▼

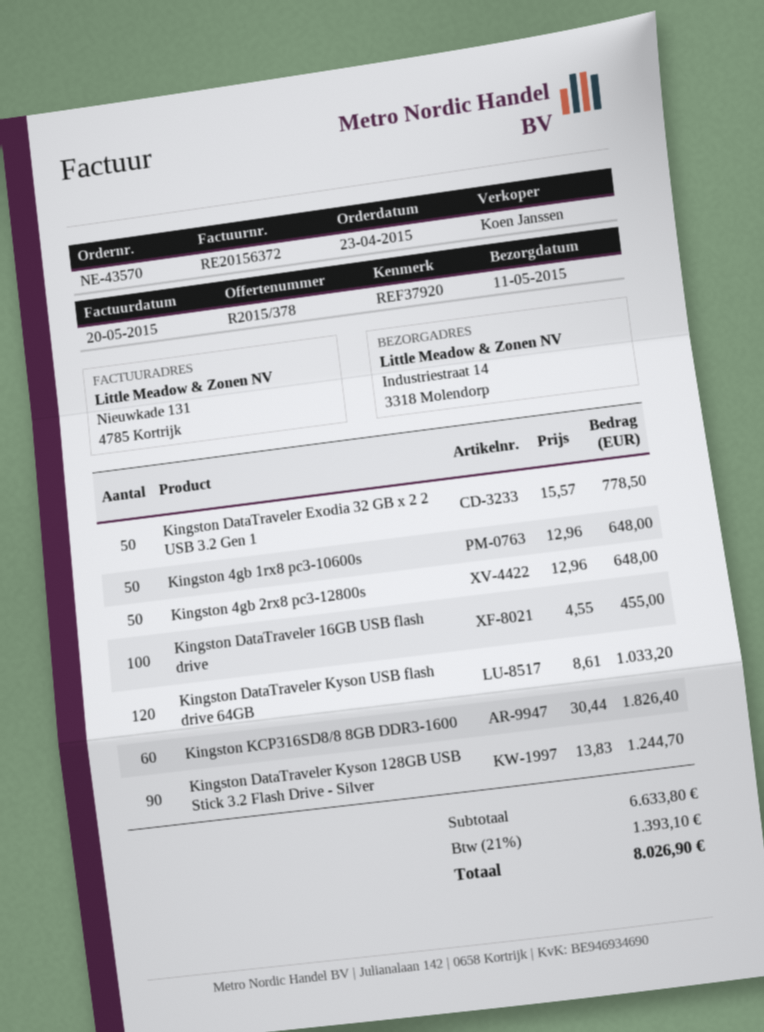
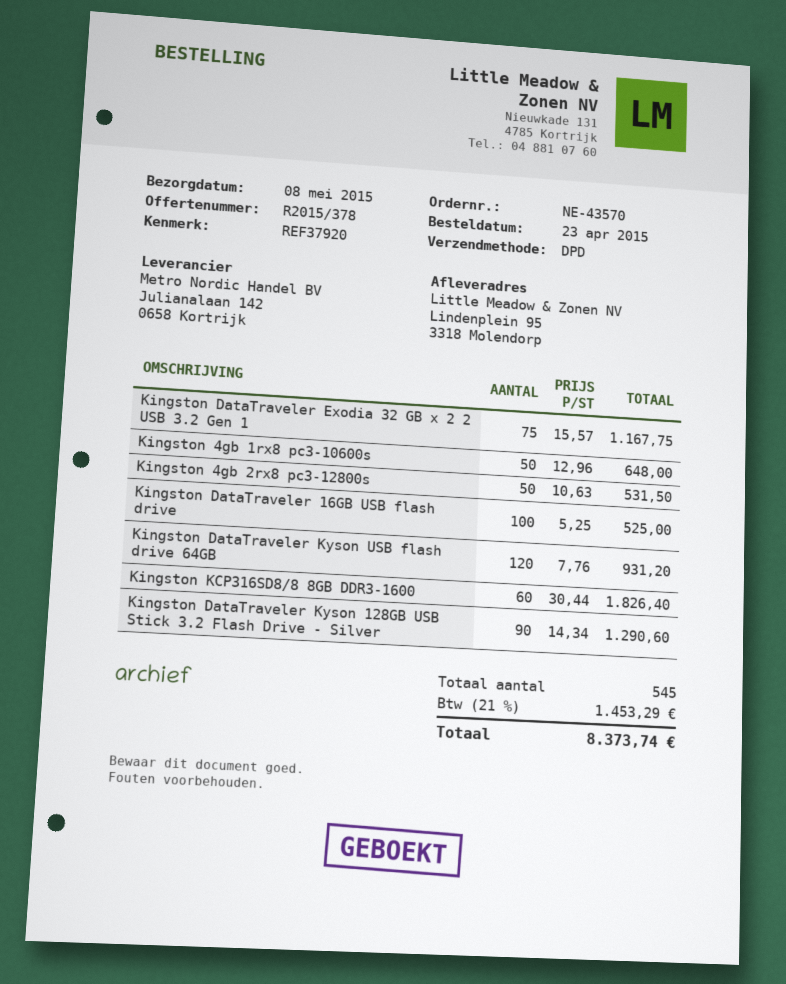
delivery date: 2015-05-11 -> 2015-05-08
ship to: Industriestraat 14, 3318 Molendorp -> Lindenplein 95, 3318 Molendorp
Kingston DataTraveler Exodia 32 GB x 2 2 USB 3.2 Gen 1: 50 x 15.57 = 778.50 -> 75 x 15.57 = 1167.75
Kingston 4gb 2rx8 pc3-12800s: 50 x 12.96 = 648.00 -> 50 x 10.63 = 531.50
Kingston DataTraveler 16GB USB flash drive: 100 x 4.55 = 455.00 -> 100 x 5.25 = 525.00
Kingston DataTraveler Kyson USB flash drive 64GB: 120 x 8.61 = 1033.20 -> 120 x 7.76 = 931.20
Kingston DataTraveler Kyson 128GB USB Stick 3.2 Flash Drive - Silver: 90 x 13.83 = 1244.70 -> 90 x 14.34 = 1290.60
tax: 21% = 1393.10 -> 21% = 1453.29
total: 8026.90 -> 8373.74

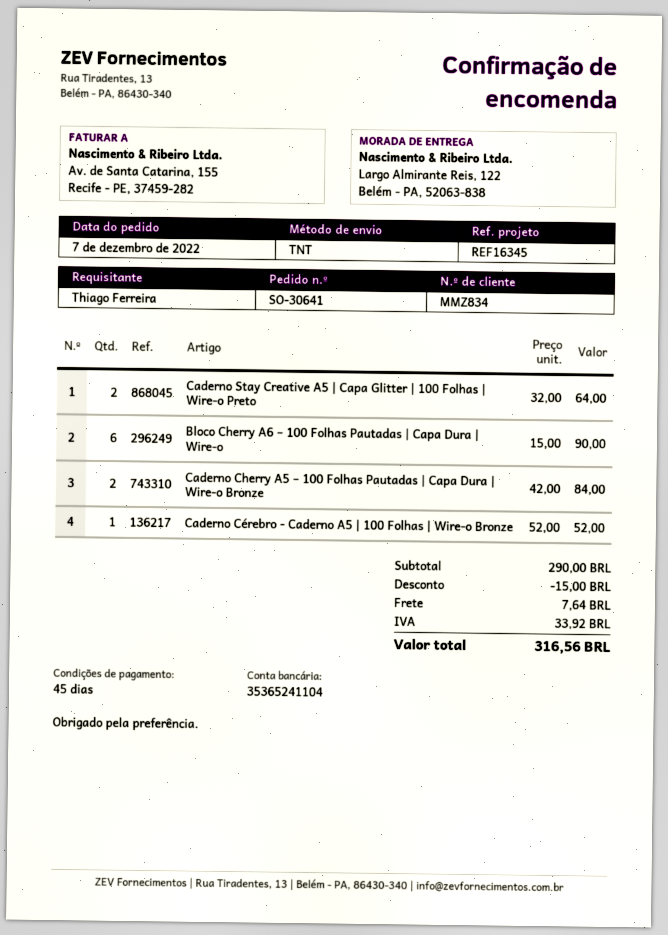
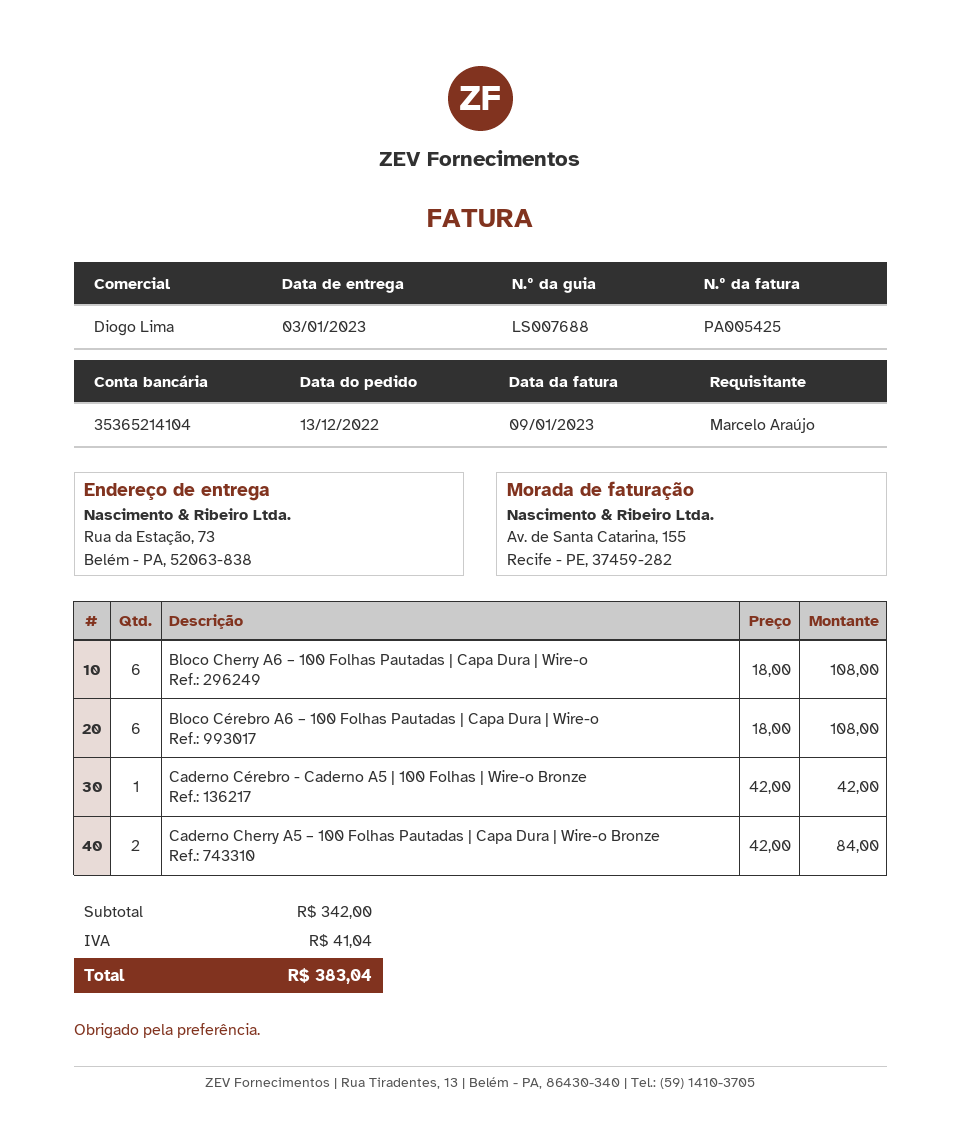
order date: 2022-12-07 -> 2022-12-13
ordered by: Thiago Ferreira -> Marcelo Araújo
bank account: 35365241104 -> 35365214104
ship to: Largo Almirante Reis, 122, Belém - PA, 52063-838 -> Rua da Estação, 73, Belém - PA, 52063-838
Caderno Stay Creative A5 | Capa Glitter | 100 Folhas | Wire-o Preto: 2 x 32.00 = 64.00 -> none
Bloco Cherry A6 – 100 Folhas Pautadas | Capa Dura | Wire-o: 6 x 15.00 = 90.00 -> 6 x 18.00 = 108.00
Caderno Cérebro - Caderno A5 | 100 Folhas | Wire-o Bronze: 1 x 52.00 = 52.00 -> 1 x 42.00 = 42.00
Bloco Cérebro A6 – 100 Folhas Pautadas | Capa Dura | Wire-o: none -> 6 x 18.00 = 108.00
subtotal: 290.00 -> 342.00
discount: 15.00 -> none
shipping: 7.64 -> none
tax: 33.92 -> 41.04
total: 316.56 -> 383.04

▲

Output exactly those lines of the data above that run from the line with "Kingston DataTraveler Kyson 128GB" up to and including the line with "ordered by: Thiago Ferreira -> Marcelo Araújo". No pictures go in.

Kingston DataTraveler Kyson 128GB USB Stick 3.2 Flash Drive - Silver: 90 x 13.83 = 1244.70 -> 90 x 14.34 = 1290.60
tax: 21% = 1393.10 -> 21% = 1453.29
total: 8026.90 -> 8373.74

order date: 2022-12-07 -> 2022-12-13
ordered by: Thiago Ferreira -> Marcelo Araújo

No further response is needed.